Extracted data entries
# # # # # # #
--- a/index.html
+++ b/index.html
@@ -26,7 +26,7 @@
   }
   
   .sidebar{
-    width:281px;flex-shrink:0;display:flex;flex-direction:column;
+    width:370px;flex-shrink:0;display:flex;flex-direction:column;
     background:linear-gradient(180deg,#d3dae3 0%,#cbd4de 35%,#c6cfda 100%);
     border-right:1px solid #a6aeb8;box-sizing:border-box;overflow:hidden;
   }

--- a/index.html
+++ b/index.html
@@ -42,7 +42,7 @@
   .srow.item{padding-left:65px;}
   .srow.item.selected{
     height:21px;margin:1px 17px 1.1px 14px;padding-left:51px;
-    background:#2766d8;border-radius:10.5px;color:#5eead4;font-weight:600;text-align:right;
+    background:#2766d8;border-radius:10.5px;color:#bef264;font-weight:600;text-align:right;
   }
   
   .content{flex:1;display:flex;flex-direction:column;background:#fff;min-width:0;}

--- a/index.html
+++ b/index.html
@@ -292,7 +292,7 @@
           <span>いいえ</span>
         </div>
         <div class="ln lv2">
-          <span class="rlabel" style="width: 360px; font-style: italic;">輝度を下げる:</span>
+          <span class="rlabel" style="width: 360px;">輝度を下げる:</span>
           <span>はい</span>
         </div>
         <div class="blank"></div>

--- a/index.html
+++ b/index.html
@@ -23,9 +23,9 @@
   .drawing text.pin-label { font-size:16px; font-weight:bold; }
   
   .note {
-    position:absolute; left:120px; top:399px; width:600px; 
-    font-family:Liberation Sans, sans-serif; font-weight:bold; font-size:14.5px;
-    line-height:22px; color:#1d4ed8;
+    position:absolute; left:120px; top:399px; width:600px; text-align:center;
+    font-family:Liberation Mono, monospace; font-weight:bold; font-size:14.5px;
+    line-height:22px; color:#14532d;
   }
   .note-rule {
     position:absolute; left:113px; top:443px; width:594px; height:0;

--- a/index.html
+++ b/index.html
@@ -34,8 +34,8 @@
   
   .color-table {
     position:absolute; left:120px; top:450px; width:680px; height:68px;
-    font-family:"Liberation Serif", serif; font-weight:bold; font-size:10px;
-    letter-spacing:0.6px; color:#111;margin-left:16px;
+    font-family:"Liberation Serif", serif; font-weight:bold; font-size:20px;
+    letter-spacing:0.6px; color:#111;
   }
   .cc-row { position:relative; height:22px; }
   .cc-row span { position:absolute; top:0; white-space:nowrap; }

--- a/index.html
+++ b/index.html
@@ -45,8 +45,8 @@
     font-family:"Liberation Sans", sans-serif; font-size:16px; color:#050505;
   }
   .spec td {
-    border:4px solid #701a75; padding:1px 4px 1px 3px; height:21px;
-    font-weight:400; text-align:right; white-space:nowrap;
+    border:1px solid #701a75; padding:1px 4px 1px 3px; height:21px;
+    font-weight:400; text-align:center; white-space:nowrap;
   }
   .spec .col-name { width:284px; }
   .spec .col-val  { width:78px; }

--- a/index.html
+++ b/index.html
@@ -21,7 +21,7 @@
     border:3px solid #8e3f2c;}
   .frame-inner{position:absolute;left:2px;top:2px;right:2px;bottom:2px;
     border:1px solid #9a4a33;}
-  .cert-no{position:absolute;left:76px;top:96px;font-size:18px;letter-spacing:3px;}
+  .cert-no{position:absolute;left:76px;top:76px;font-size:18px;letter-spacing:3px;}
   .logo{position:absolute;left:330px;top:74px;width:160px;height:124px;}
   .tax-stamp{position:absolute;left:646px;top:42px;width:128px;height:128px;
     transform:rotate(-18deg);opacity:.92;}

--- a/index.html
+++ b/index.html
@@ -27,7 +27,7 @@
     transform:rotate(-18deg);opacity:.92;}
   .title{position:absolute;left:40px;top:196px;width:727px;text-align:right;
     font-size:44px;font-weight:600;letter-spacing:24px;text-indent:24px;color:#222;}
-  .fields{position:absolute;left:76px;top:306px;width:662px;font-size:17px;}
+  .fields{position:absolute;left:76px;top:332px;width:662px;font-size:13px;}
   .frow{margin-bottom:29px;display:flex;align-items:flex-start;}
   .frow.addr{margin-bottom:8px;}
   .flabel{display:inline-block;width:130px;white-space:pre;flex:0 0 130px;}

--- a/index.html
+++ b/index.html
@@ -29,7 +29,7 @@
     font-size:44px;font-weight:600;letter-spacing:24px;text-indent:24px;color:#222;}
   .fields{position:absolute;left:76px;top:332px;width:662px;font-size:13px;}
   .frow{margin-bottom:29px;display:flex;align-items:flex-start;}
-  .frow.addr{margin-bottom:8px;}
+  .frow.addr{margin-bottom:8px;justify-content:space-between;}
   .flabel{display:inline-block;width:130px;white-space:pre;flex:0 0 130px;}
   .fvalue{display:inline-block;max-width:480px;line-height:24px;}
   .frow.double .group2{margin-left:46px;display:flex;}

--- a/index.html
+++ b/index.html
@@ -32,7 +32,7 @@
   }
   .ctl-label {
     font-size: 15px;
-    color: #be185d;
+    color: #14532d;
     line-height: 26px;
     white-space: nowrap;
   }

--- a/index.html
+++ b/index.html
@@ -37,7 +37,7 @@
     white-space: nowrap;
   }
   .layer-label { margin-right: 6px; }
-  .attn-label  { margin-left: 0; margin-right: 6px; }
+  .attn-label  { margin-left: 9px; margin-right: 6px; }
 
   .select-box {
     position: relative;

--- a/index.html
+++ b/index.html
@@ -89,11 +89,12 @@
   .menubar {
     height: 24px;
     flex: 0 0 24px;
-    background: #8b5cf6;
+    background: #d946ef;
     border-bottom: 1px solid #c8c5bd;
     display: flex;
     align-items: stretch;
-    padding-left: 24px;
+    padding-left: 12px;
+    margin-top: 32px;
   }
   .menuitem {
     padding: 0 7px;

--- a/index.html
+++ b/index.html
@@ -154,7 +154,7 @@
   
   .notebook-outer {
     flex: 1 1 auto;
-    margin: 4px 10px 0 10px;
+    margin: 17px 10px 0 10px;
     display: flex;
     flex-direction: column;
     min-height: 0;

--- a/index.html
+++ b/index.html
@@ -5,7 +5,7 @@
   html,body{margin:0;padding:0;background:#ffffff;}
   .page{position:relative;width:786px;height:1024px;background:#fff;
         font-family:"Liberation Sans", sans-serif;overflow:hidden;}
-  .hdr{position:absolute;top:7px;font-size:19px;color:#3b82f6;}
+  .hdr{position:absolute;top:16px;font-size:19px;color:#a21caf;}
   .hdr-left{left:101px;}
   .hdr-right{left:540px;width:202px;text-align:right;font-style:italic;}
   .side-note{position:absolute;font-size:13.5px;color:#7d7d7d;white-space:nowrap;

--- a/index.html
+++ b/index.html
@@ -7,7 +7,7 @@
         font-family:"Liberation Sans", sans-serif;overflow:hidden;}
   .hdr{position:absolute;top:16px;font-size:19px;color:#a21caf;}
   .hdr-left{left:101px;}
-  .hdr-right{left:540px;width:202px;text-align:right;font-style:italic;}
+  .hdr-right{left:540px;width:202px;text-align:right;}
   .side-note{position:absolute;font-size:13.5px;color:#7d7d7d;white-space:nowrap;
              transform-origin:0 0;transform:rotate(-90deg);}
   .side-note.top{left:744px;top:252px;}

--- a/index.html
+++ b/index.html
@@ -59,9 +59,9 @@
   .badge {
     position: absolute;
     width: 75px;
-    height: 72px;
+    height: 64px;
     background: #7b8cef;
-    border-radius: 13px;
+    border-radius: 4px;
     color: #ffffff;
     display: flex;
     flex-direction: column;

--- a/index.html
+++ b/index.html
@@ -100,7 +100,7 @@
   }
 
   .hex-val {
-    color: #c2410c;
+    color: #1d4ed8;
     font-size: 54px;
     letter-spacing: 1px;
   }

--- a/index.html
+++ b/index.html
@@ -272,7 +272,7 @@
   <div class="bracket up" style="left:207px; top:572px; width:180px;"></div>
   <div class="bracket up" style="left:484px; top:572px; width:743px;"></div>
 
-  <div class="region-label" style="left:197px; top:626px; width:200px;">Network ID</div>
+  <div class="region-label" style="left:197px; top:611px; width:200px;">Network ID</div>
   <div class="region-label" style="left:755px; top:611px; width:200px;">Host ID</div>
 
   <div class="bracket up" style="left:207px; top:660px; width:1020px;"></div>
# # # # # # #
About this task
Copy out the lines above that hold the string "ffffff".

Solution to the exercise
   html,body{margin:0;padding:0;background:#ffffff;}
     color: #ffffff;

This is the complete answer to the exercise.